Select A.aa,B.bb,C.cc
From A,B,C
Where A.aa = B.aa and A.cc = C.cc
Group By A.aa,B.bb,C.cc

OR

Select DISTINCT A.aa,B.bb,C.cc
From A,B,C
Where A.aa = B.aa and A.cc = C.cc

Comments

Hoek May 28 2009
Hi,

It depends (on your data, f.i.)...

Type:
SQL> SET AUTOTRACE TRACEONLY
SQL> --and run your queries....

Post the results in a readable format. using the
 tags.                                                                                                                                                                                                                                                                                                                                                                    
655429 May 28 2009
@hoek
I'm getting this error when i set sutotrace on

SP2-0618: Cannot find the Session Identifier. Check PLUSTRACE role is enabled
SP2-0611: Error enabling STATISTICS report
Centinul May 28 2009
I personally wouldn't consider performance, but what is semantically correct. DISTINCT implies you want a distinct set of columns. However, GROUP BY implies you want to compute some sort of aggregate value which you are not.
655429 May 28 2009
@hoek
I'm getting this error when i set sutotrace on

SP2-0618: Cannot find the Session Identifier. Check PLUSTRACE role is enabled
SP2-0611: Error enabling STATISTICS report
696786 May 28 2009
both provide different functionality
so its unfair to compare

IF you dont want to perform any aggregate functions dont use group by
It will take more time in your case.
Hope am clear
And please mark helpful or correct if you find any of it..


Regards
Shreyans
Hoek May 28 2009
Hi,

Please inform your DBA, you need to have the proper privileges/roles so you can test your code/performance in a decent and proper manner, so you can do your job like you ought to.
You need to be able to see how your query performs, explain plans and statistics provide you vital information, just as tracing and tkprofs..

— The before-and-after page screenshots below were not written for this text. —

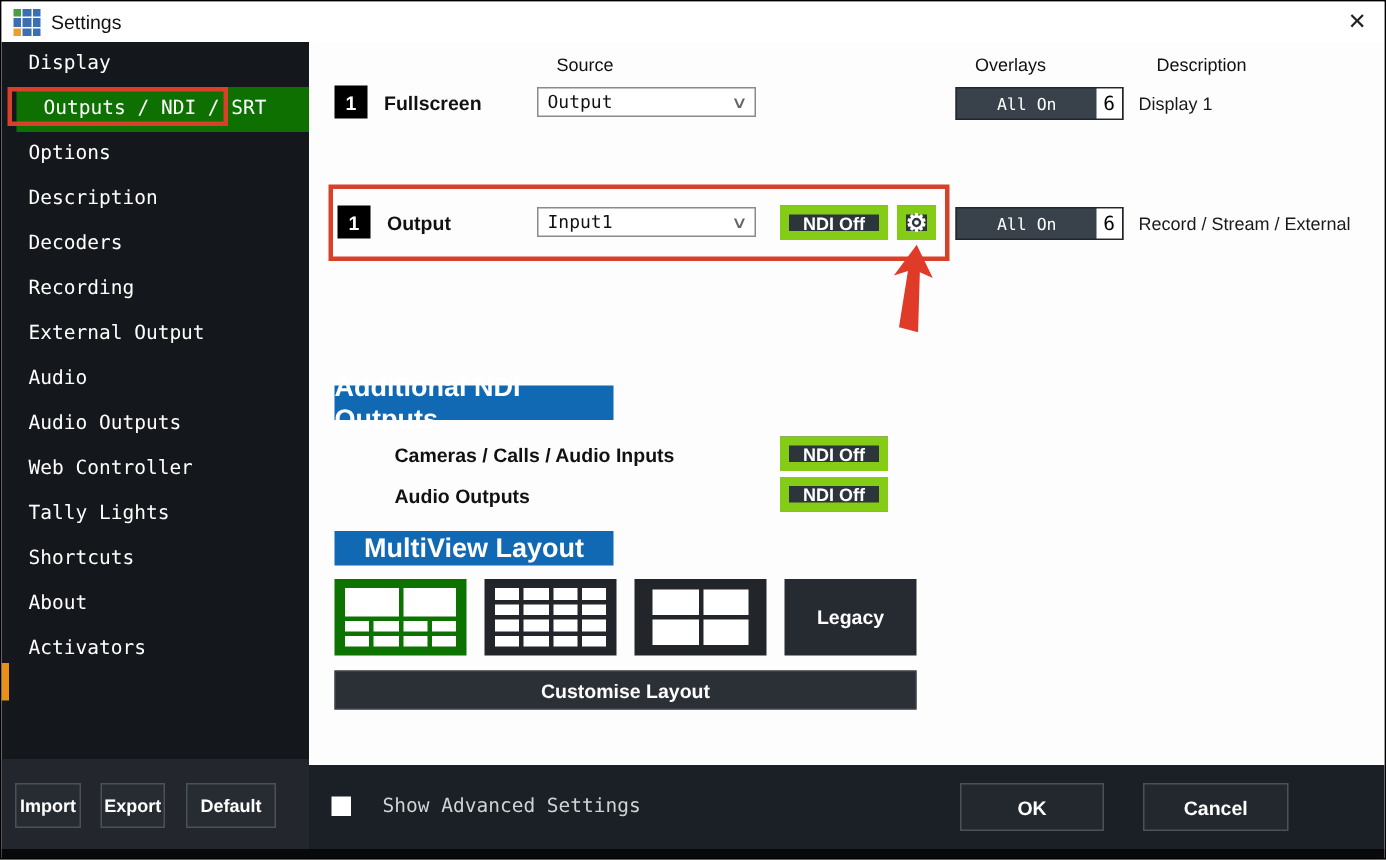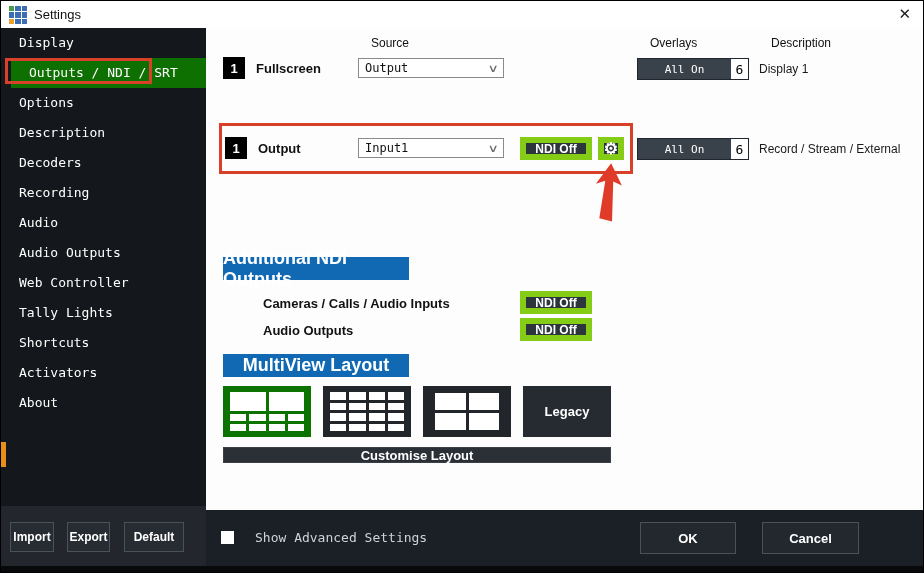--- a/index.html
+++ b/index.html
@@ -64,21 +64,21 @@
   .tg-row { display:flex; gap:3px; height:7px; margin-bottom:3px; }
   .tg-row i { flex:1; background:#fff; }
   .t16 { padding:6px 7px; display:grid; grid-template-columns:repeat(4,1fr);
     grid-template-rows:repeat(4,1fr); gap:3px; }
   .t16 i { background:#fff; }
   .t4 { padding:7px 12px; display:grid; grid-template-columns:repeat(2,1fr);
     grid-template-rows:repeat(2,1fr); gap:3px; }
   .t4 i { background:#fff; }
   .legacy { position:absolute; left:317px; top:358px; width:88px; height:51px; background:#262b31;
     color:#fff; font-weight:bold; font-size:13px; display:flex; align-items:center; justify-content:center; }
-  .customise { position:absolute; left:17px; top:419px; width:388px; height:16px; background:#2b3036;
+  .customise { position:absolute; left:17px; top:419px; width:388px; height:26px; background:#2b3036;
     border:1px solid #3a4046; color:#fff; font-weight:bold; font-size:13px;
     display:flex; align-items:center; justify-content:center; }
   
   .bottombar { position:absolute; left:205px; right:0; bottom:0; height:62px; background:#1b2026; }
   .checkbox { position:absolute; left:15px; top:21px; width:13px; height:13px; background:#fff; }
   .chk-label { position:absolute; left:38px; top:20px; color:#cfd3d6;
     font-family:"DejaVu Sans Mono", monospace; font-size:13px;margin-left:11px; }
   .ok-btn, .cancel-btn { position:absolute; top:12px; height:32px; background:#23282e;
     border:1px solid #4a5158; color:#fff; font-weight:bold; font-size:13px;
     display:flex; align-items:center; justify-content:center; }
@@ -105,27 +105,28 @@
     <span class="close-btn">✕</span>
   </div>
 
   <div class="sidebar">
     <div class="side-item">Display</div>
     <div class="side-item selected">Outputs / NDI / SRT</div>
     <div class="side-item">Options</div>
     <div class="side-item">Description</div>
     <div class="side-item">Decoders</div>
     <div class="side-item">Recording</div>
+    <div class="side-item">External Output</div>
     <div class="side-item">Audio</div>
     <div class="side-item">Audio Outputs</div>
     <div class="side-item">Web Controller</div>
     <div class="side-item">Tally Lights</div>
     <div class="side-item">Shortcuts</div>
+    <div class="side-item">About</div>
     <div class="side-item">Activators</div>
-    <div class="side-item">About</div>
     <div class="select-annot"></div>
     <div class="side-footer">
       <div class="btn" style="left:9px; width:44px;">Import</div>
       <div class="btn" style="left:66px; width:43px;">Export</div>
       <div class="btn" style="left:123px; width:60px;">Default</div>
     </div>
   </div>
   <div class="orange-strip"></div>
 
   <div class="main">

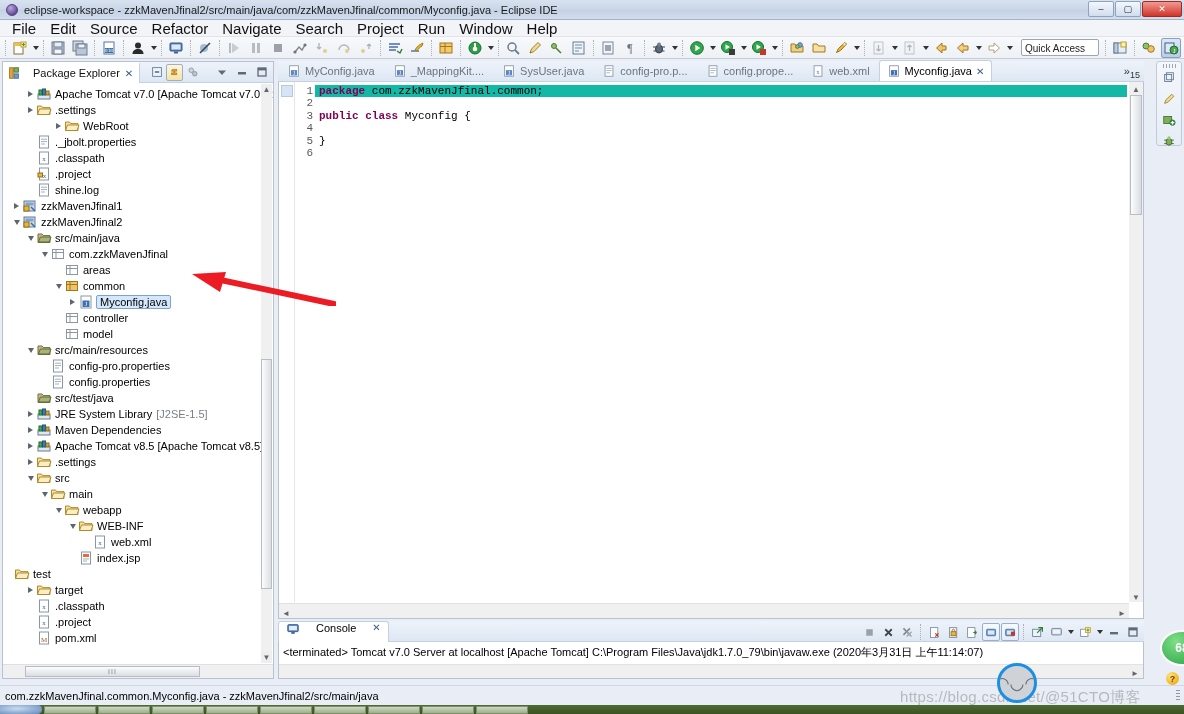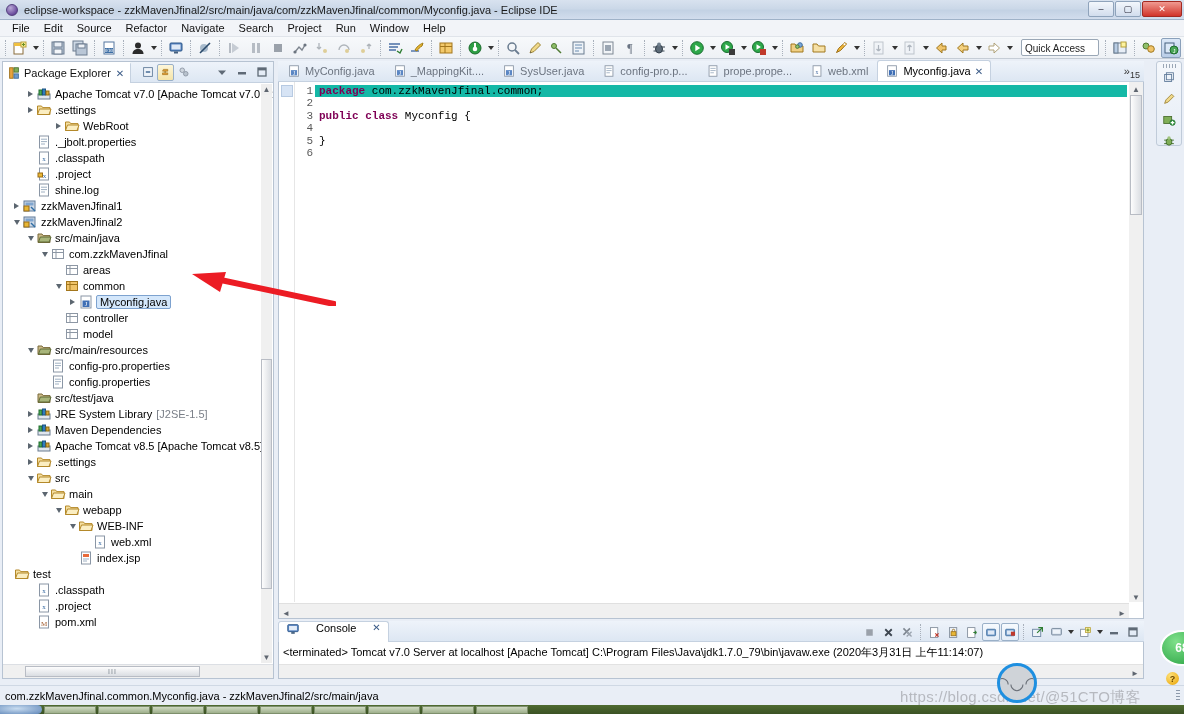--- a/index.html
+++ b/index.html
@@ -51,21 +51,21 @@
   }
 
   
   .menubar {
     position: absolute; left: 0; top: 20px; width: 1184px; height: 17px;
     background: #f2f4f8;
     display: flex; align-items: center; padding-left: 5px;
     border-bottom: 1px solid #e0e4ea;
   }
   .menu-item {
-    padding: 1px 7px; font-size: 11px; color: #111; cursor: default;
+    padding: 1px 7px; font-size: 15px; color: #111; cursor: default;
   }
 
   
   .toolbar {
     position: absolute; left: 0; top: 37px; width: 1184px; height: 22px;
     background: linear-gradient(to bottom,#f7f9fb,#eef1f5);
     border-bottom: 1px solid #c6cdd6;
     display: flex; align-items: center; padding-left: 2px;
   }
   .tbtn {
@@ -111,21 +111,21 @@
   .pe-tabrow {
     height: 21px; background: linear-gradient(to bottom,#eef3fa,#dde7f3);
     border-bottom: 1px solid #c5d1e0;
     display: flex; align-items: center; position: relative;
   }
   .pe-tab {
     height: 21px; display: flex; align-items: center; padding: 0 6px 0 4px;
     background: #fff; border-right: 1px solid #c5d1e0;
     border-top: 2px solid #fff;
   }
-  .pe-tab-label { font-size: 11px; margin-left: 3px; color: #111; }
+  .pe-tab-label { font-size: 11px; margin-left: 12px; color: #111; }
   .pe-tab-close { margin-left: 5px; font-size: 10px; color: #3a5a86; }
   .pe-tools { display: flex; align-items: center; margin-left: 8px; gap: 1px; }
   .pe-tool {
     width: 17px; height: 17px; display: flex; align-items: center; justify-content: center;
     border-radius: 2px;
   }
   .pe-tool.pressed { border: 1px solid #9ab0c8; background: linear-gradient(to bottom,#fdf6da,#f5e4a8); }
   .pe-right-tools { position: absolute; right: 3px; display: flex; gap: 3px; align-items: center; }
 
   .pe-body {
@@ -981,20 +981,28 @@
             </div>
             <div class="row" style="">
               <span class="twisty"></span>
               <span class="ico"><svg width="16" height="16" viewBox="0 0 16 16">
                   <path d="M1.5 12.5V4h4l1.2 1.6H14v6.9z" fill="#f5dfa0" stroke="#b4892a"></path>
                   <path d="M1.5 12.5l2-5.5H15l-2 5.5z" fill="#fbeec2" stroke="#b4892a"></path>
                 </svg></span>
               <span class="lbl">test</span>
             </div>
             <div class="row" style="padding-left: 22px;">
+              <span class="twisty closed"></span>
+              <span class="ico"><svg width="16" height="16" viewBox="0 0 16 16">
+                  <path d="M1.5 12.5V4h4l1.2 1.6H14v6.9z" fill="#f5dfa0" stroke="#b4892a"></path>
+                  <path d="M1.5 12.5l2-5.5H15l-2 5.5z" fill="#fbeec2" stroke="#b4892a"></path>
+                </svg></span>
+              <span class="lbl">target</span>
+            </div>
+            <div class="row" style="padding-left: 22px;">
               <span class="twisty"></span>
               <span class="ico"><svg width="16" height="16" viewBox="0 0 16 16">
                   <rect x="3.5" y="2" width="9" height="12" fill="#fff" stroke="#8a96a5"></rect>
                   <text x="8" y="11" font-size="7" fill="#3c6ea5" text-anchor="middle" font-family="serif">x</text>
                 </svg></span>
               <span class="lbl">.classpath</span>
             </div>
             <div class="row" style="padding-left: 22px;">
               <span class="twisty"></span>
               <span class="ico"><svg width="16" height="16" viewBox="0 0 16 16">
@@ -1061,21 +1069,21 @@
               <rect x="3.5" y="2" width="9" height="12" fill="#fff" stroke="#8a96a5"></rect>
               <path d="M5 5h6M5 7.5h6M5 10h4" stroke="#9fb0c2"></path>
             </svg>
           <span>config-pro.p...</span>
         </div>
         <div class="ed-tab">
           <svg width="14" height="14" viewBox="0 0 16 16">
               <rect x="3.5" y="2" width="9" height="12" fill="#fff" stroke="#8a96a5"></rect>
               <path d="M5 5h6M5 7.5h6M5 10h4" stroke="#9fb0c2"></path>
             </svg>
-          <span>prope.prope...</span>
+          <span>config.prope...</span>
         </div>
         <div class="ed-tab">
           <svg width="14" height="14" viewBox="0 0 16 16">
               <rect x="3.5" y="2" width="9" height="12" fill="#fff" stroke="#8a96a5"></rect>
               <text x="8" y="11" font-size="6.5" fill="#4a6fa5" text-anchor="middle" font-family="serif">x</text>
             </svg>
           <span>web.xml</span>
         </div>
         <div class="ed-tab active">
           <svg width="14" height="14" viewBox="0 0 16 16">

( And if he thinks you're not allowed to do that, ask him to measure the performance of your query at least 50 times a day, so you'll get your privileges/roles that way ;) )
655429 May 28 2009
As a matter of fact I'm not using any aggregate functions. But the query returns a large data from three tables.
BluShadow May 28 2009
shreyans wrote:
IF you dont want to perform any aggregate functions dont use group by
It will take more time in your case.
Would you care to demonstrate with an example how it will take more time for the given case?
696786 May 28 2009
you seem to be too much free
why dont you devote your time in solving peoples queries rather than poking your nose in my matters

And yes i will care to do that with example for you but for that raise a new thread.
Hope things are clear for you
548849 May 28 2009
when you say something and that is not clear to others then u should give an example. that's what blu was asking.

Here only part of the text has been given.